TASK DIRECTIONS
The copy you give must match the records exactly, except that it holds no images.

Saved data entries

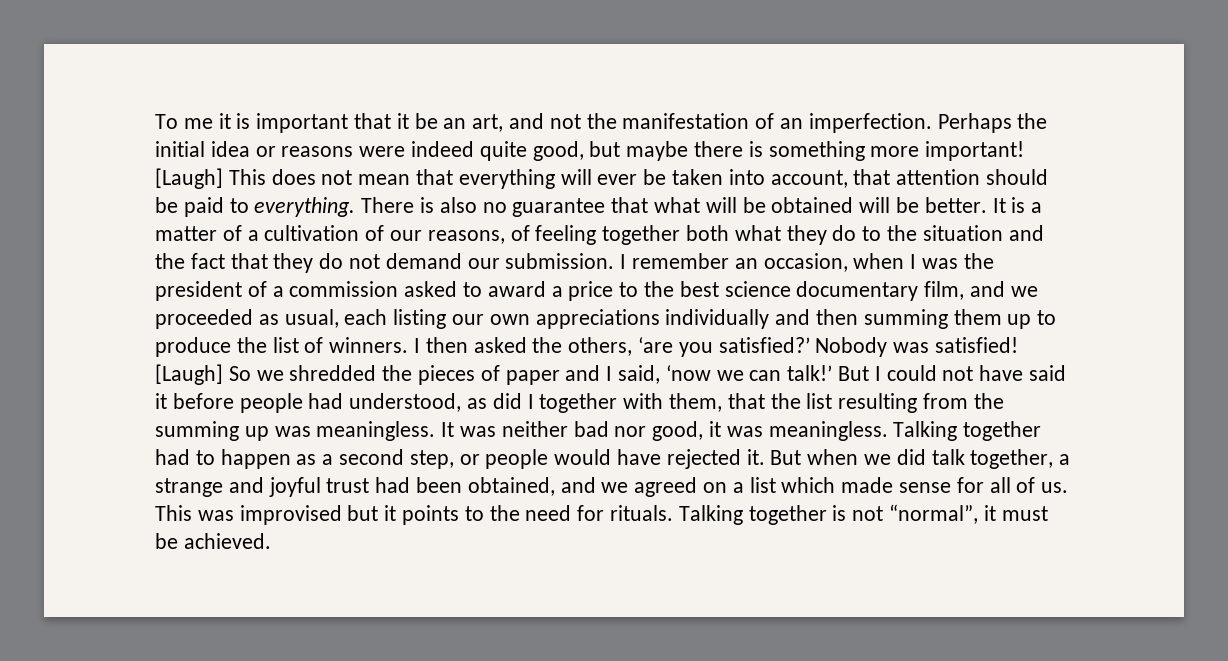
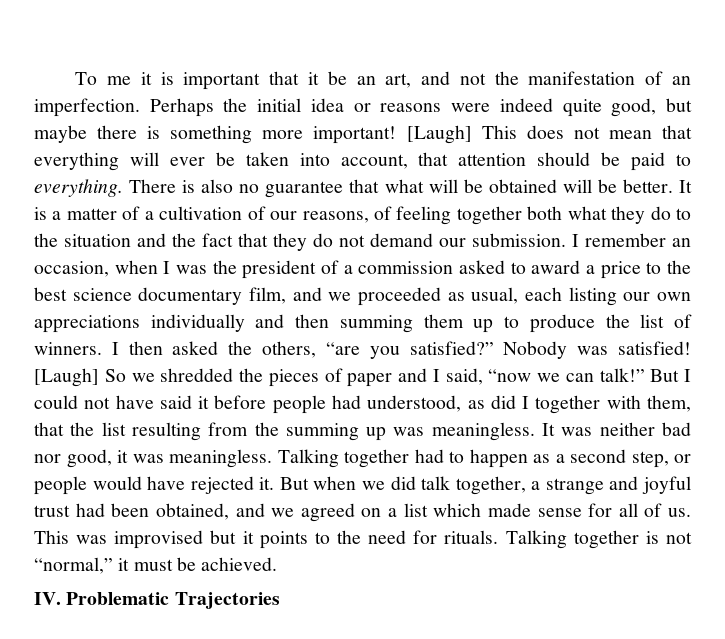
- I then asked the others, ‘are you satisfied?’
+ I then asked the others, “are you satisfied?”
- [Laugh] So we shredded the pieces of paper and I said, ‘now we can talk!’
+ [Laugh] So we shredded the pieces of paper and I said, “now we can talk!”
- Talking together is not “normal”, it must be achieved.
+ Talking together is not “normal,” it must be achieved.
+ IV. Problematic Trajectories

TASK SOLUTION
- I then asked the others, ‘are you satisfied?’
+ I then asked the others, “are you satisfied?”
- [Laugh] So we shredded the pieces of paper and I said, ‘now we can talk!’
+ [Laugh] So we shredded the pieces of paper and I said, “now we can talk!”
- Talking together is not “normal”, it must be achieved.
+ Talking together is not “normal,” it must be achieved.
+ IV. Problematic Trajectories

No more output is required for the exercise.